2015-07-05 15:56:46 -04:00
parent a08d59c277
commit acd5d07d17
1 changed files with 12 additions and 5 deletions
--- a/scripts/geodata/geonames/create_geonames_tsv.py
+++ b/scripts/geodata/geonames/create_geonames_tsv.py
@@ -11,6 +11,8 @@ import sys
 import requests
 import pycountry

+import unicodedata
+
 import urllib
 import urlparse

@@ -328,12 +330,15 @@ def normalize_display_name(name):
    return abbreviated_saint_regex.sub('Saint', name).replace('&', 'and')

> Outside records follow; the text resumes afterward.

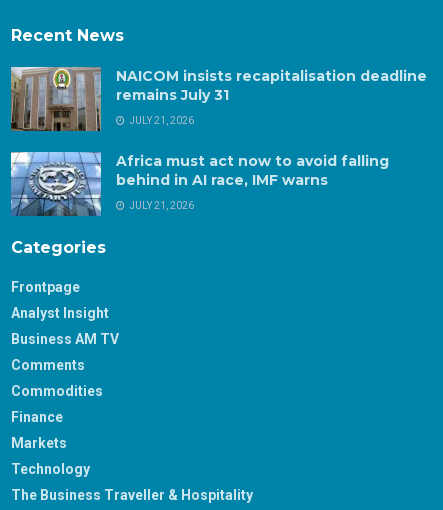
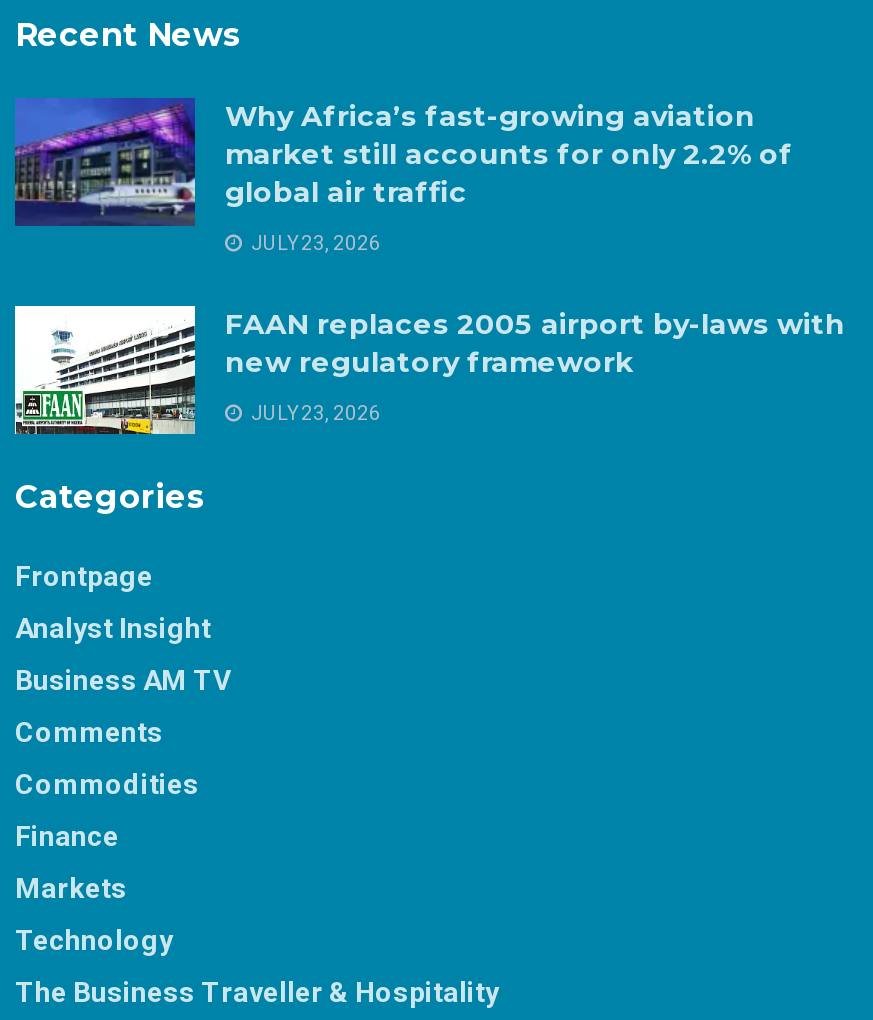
- [image]
- NAICOM insists recapitalisation deadline
- remains July 31
+ [image]
+ Why Africa’s fast-growing aviation
+ market still accounts for only 2.2% of
+ global air traffic

- JULY 21, 2026
+ JULY 23, 2026

- [image]
- Africa must act now to avoid falling
- behind in AI race, IMF warns
+ [image]
+ FAAN replaces 2005 airport by-laws with
+ new regulatory framework

- JULY 21, 2026
+ JULY 23, 2026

+def utf8_normalize(s, form='NFD'):
+    return unicodedata.normalize(form, s)
+
+
 def get_wikipedia_titles(db):
    d = defaultdict(list)

    cursor = db.execute(wikipedia_query)

-    i = 1
    while True:
        batch = cursor.fetchmany(BATCH_SIZE)
        if not batch:
@@ -342,7 +347,7 @@ def get_wikipedia_titles(db):
        for (url, geonames_id, is_preferred) in batch:
            title = normalize_wikipedia_url(safe_encode(url))
            if title is not None and title.strip():
-                title = normalize_name(title)
+                title = utf8_normalize(normalize_name(title))
                d[title.lower()].append((geonames_id, int(is_preferred or 0)))

    return {title: sorted(values, key=operator.itemgetter(1), reverse=True)
@@ -400,14 +405,16 @@ def create_geonames_tsv(db, out_dir=DEFAULT_DATA_DIR):

                geonames_id = row[GEONAMES_ID_INDEX]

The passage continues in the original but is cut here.